5. Non-Tariff Measures include any measure, regulation, or practice,
other than “tariffs” and “para-tariffs”.
6. Para-Tariffs mean border charges and fees, other than “tariffs”, on
foreign trade transactions of a tariff-like effect which are levied solely on
imports, but not those indirect taxes and charges, which are levied in
the same manner on like domestic products.

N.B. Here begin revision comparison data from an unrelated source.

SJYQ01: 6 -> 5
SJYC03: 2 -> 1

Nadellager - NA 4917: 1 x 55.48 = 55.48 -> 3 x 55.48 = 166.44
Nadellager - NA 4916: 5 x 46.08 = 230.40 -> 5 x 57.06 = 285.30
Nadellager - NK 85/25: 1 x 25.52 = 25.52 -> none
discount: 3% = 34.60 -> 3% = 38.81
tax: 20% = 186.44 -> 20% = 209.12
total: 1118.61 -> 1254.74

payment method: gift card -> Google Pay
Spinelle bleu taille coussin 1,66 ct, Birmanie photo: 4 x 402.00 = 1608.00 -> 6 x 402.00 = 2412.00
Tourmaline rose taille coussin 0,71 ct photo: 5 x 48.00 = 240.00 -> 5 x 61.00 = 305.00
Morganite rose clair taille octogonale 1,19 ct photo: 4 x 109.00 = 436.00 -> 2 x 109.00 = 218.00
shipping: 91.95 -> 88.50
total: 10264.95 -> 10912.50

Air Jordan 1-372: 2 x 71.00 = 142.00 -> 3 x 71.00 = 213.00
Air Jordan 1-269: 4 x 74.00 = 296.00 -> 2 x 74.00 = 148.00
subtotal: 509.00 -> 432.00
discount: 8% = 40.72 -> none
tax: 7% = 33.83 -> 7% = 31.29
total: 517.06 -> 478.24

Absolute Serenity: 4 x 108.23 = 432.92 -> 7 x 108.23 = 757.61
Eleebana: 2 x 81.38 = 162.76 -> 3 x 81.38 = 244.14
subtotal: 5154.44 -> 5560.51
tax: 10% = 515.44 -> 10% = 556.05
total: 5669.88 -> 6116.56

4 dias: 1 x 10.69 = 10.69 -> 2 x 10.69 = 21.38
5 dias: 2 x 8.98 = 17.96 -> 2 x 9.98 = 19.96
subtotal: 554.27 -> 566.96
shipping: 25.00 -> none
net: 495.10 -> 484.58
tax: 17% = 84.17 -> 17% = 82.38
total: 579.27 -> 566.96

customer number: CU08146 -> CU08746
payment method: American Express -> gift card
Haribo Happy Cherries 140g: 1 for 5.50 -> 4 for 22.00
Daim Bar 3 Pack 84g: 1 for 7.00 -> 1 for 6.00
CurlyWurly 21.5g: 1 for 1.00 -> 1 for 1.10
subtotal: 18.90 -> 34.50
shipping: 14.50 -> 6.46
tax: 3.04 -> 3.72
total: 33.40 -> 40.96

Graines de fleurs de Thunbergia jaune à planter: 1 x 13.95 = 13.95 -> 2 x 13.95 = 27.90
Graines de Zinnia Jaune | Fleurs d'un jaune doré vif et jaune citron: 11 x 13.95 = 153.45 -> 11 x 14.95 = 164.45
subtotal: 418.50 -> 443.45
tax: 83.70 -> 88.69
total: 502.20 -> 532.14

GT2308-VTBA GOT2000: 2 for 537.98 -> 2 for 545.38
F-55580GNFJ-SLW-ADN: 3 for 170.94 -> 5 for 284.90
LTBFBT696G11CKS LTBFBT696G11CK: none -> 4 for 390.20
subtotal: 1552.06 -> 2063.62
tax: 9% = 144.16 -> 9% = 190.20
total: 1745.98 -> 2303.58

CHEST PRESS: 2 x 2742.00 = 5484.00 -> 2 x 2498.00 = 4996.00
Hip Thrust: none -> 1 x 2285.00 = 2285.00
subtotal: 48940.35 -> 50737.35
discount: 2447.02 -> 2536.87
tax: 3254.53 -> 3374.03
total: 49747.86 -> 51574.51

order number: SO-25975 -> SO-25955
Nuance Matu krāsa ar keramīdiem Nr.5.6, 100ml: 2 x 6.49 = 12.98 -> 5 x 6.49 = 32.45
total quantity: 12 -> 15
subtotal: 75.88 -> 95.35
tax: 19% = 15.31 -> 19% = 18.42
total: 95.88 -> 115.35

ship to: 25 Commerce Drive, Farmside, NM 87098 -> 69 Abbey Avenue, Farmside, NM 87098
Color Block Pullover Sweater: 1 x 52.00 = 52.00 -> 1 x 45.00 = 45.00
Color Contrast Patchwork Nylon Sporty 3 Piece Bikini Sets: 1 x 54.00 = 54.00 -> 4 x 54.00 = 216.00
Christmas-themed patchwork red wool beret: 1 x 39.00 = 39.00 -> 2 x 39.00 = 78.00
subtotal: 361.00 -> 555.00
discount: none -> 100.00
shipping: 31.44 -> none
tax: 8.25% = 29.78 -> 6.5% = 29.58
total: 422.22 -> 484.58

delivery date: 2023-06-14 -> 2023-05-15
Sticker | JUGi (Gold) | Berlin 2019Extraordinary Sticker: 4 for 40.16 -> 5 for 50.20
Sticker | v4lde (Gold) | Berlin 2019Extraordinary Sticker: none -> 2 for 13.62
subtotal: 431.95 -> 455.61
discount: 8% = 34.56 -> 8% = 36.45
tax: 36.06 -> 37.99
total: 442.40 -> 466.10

Import charges
corresponding to specific services rendered are not considered as
para-tariff measures;
7. Products mean all products including manufactures and commodities in
their raw, semi-processed and processed forms;
8. SAPTA means Agreement on SAARC Preferential Trading
Arrangement signed in Dhaka on the 11th of April 1993;
9. Serious injury means a significant impairment of the domestic industry
of like or directly competitive products due to a surge in preferential
imports causing substantial losses in terms of earnings, production or
employment unsustainable in the short term;
10. Tariffs mean customs duties included in the national tariff schedules of
the Contracting States;
11. Threat of serious injury means a situation in which a substantial
increase of preferential imports is of a nature to cause “serious injury”
to domestic producers, and that such injury, although not yet existing,
is clearly imminent. A determination of threat of serious injury shall be
based on facts and not on mere allegation, conjecture, or remote or
hypothetical possibility.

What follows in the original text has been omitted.